PROBLEM: Give again, word for word, every line below from the one that has "Aleta gracie barra" through the one that has "total: 1258.66 -> 1122.03", both included, and no others.

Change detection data

"""

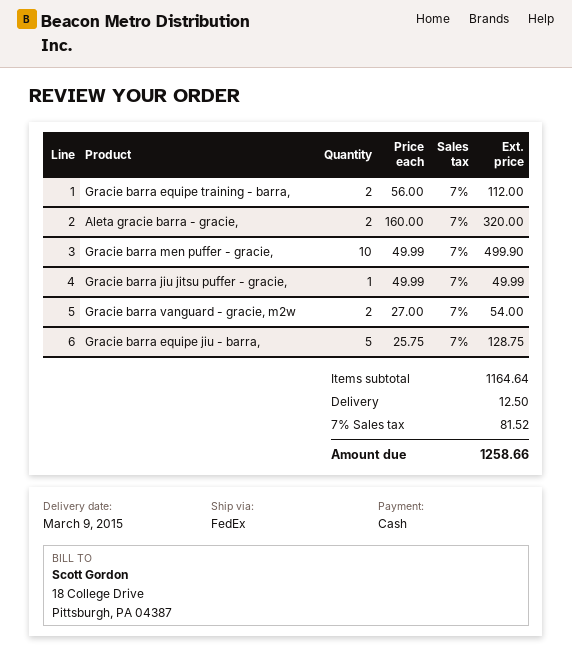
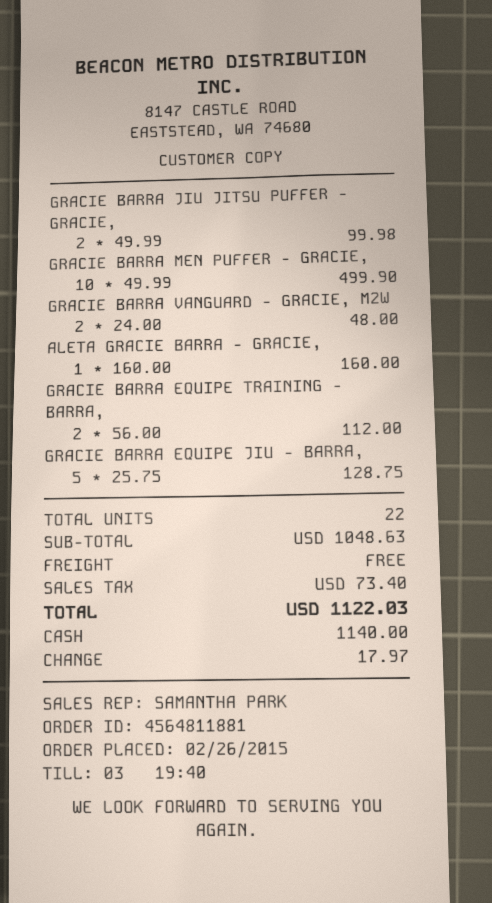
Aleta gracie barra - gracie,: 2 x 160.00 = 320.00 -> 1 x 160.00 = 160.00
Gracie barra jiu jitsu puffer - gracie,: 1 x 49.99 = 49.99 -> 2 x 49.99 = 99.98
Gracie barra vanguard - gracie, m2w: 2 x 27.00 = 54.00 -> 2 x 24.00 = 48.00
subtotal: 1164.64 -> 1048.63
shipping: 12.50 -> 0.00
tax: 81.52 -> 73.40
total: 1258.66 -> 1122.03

"""
"""

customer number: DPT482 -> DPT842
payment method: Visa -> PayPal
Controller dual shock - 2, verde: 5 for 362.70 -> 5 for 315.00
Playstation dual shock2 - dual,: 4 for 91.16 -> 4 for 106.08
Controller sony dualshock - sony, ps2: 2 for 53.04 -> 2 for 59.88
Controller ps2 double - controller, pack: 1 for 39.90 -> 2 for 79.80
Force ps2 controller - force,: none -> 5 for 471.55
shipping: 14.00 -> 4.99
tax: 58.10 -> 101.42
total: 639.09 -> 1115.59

"""
"""

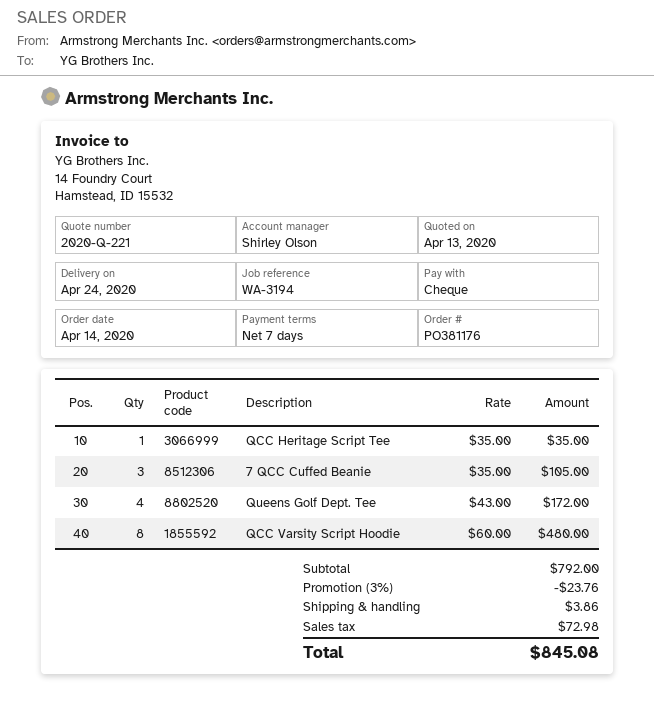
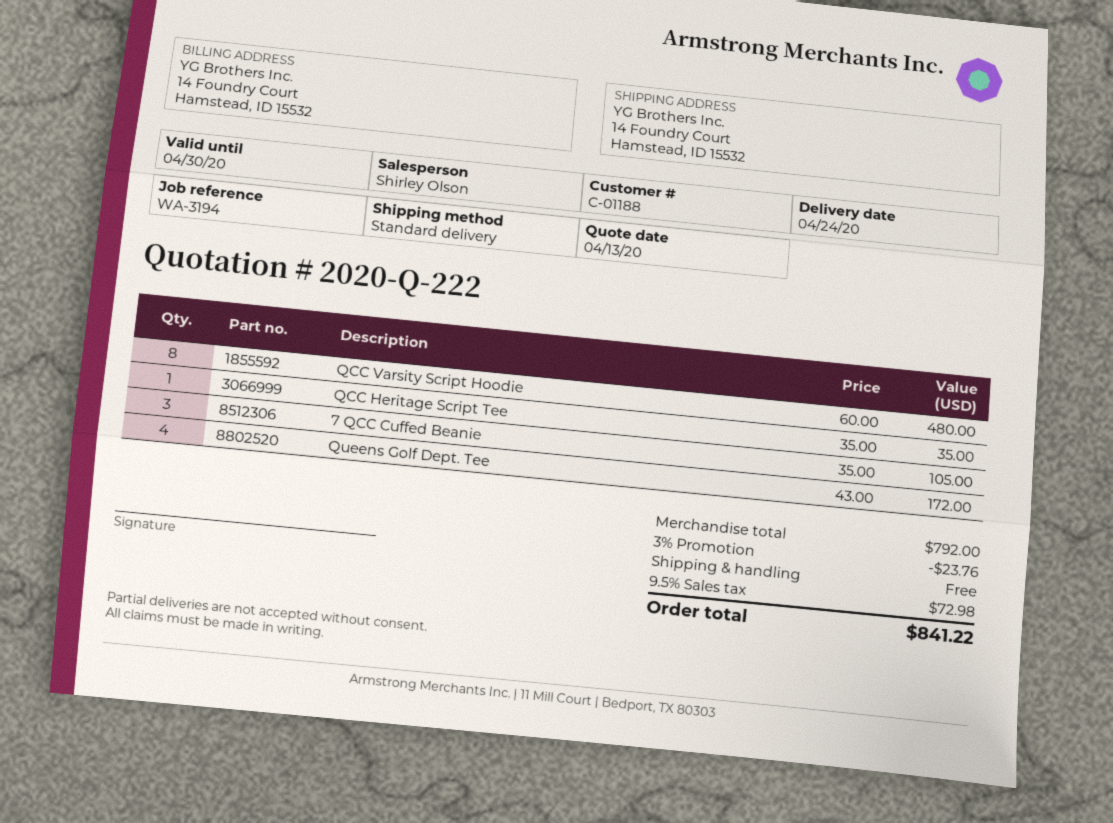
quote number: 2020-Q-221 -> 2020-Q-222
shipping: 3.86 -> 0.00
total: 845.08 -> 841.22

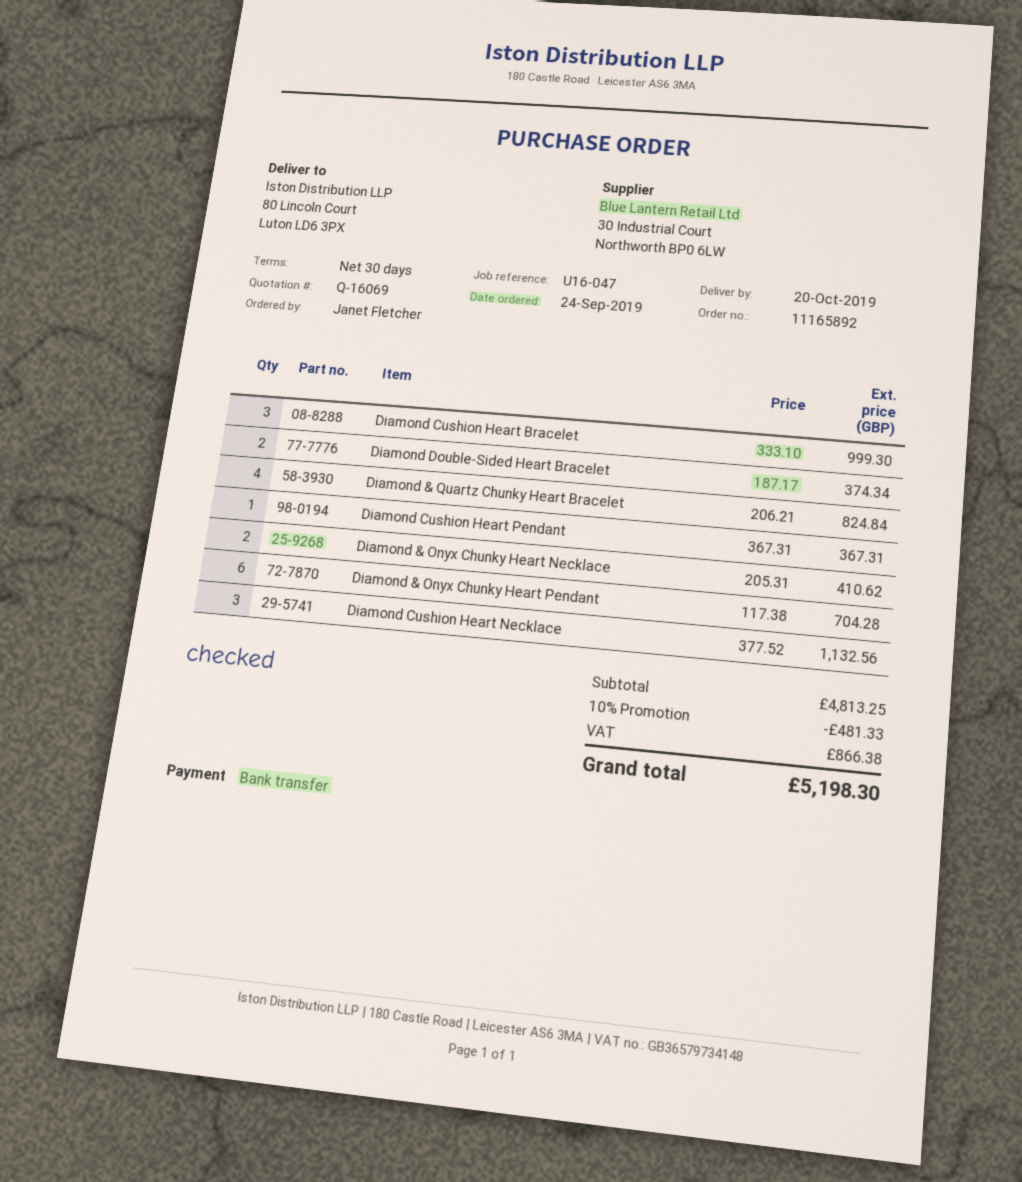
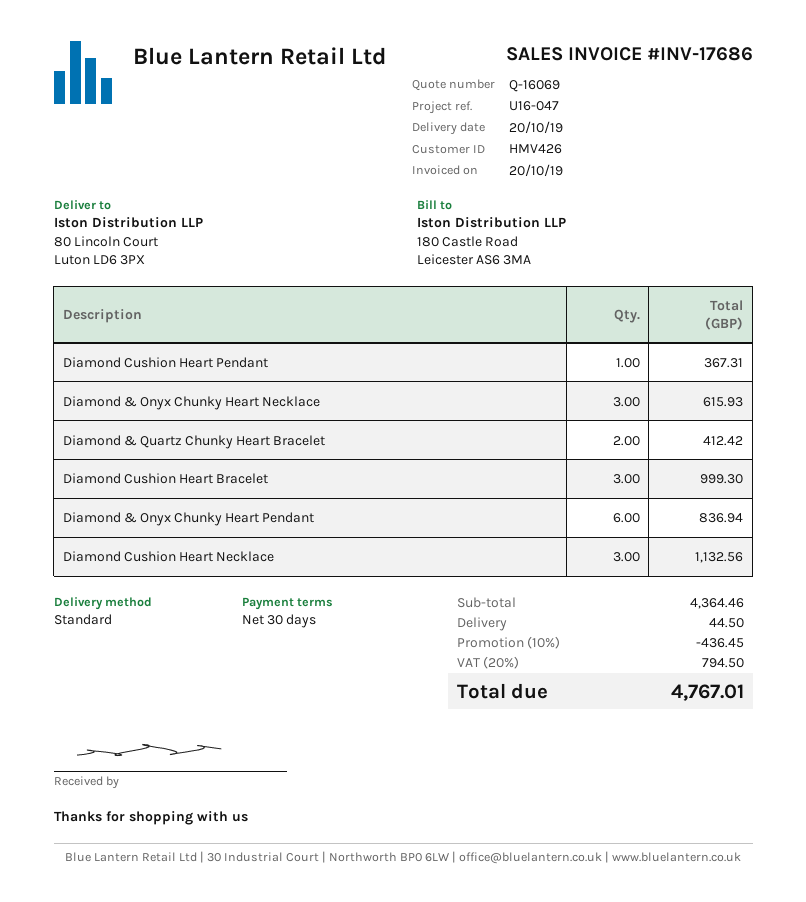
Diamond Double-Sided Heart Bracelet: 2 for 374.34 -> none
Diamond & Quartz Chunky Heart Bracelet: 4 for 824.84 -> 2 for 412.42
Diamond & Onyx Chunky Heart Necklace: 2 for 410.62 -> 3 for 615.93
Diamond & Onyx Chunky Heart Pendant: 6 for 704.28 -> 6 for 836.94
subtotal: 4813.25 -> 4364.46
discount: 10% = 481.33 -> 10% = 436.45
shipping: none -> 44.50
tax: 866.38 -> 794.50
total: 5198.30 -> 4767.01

"""

SOLVED EXERCISE:
Aleta gracie barra - gracie,: 2 x 160.00 = 320.00 -> 1 x 160.00 = 160.00
Gracie barra jiu jitsu puffer - gracie,: 1 x 49.99 = 49.99 -> 2 x 49.99 = 99.98
Gracie barra vanguard - gracie, m2w: 2 x 27.00 = 54.00 -> 2 x 24.00 = 48.00
subtotal: 1164.64 -> 1048.63
shipping: 12.50 -> 0.00
tax: 81.52 -> 73.40
total: 1258.66 -> 1122.03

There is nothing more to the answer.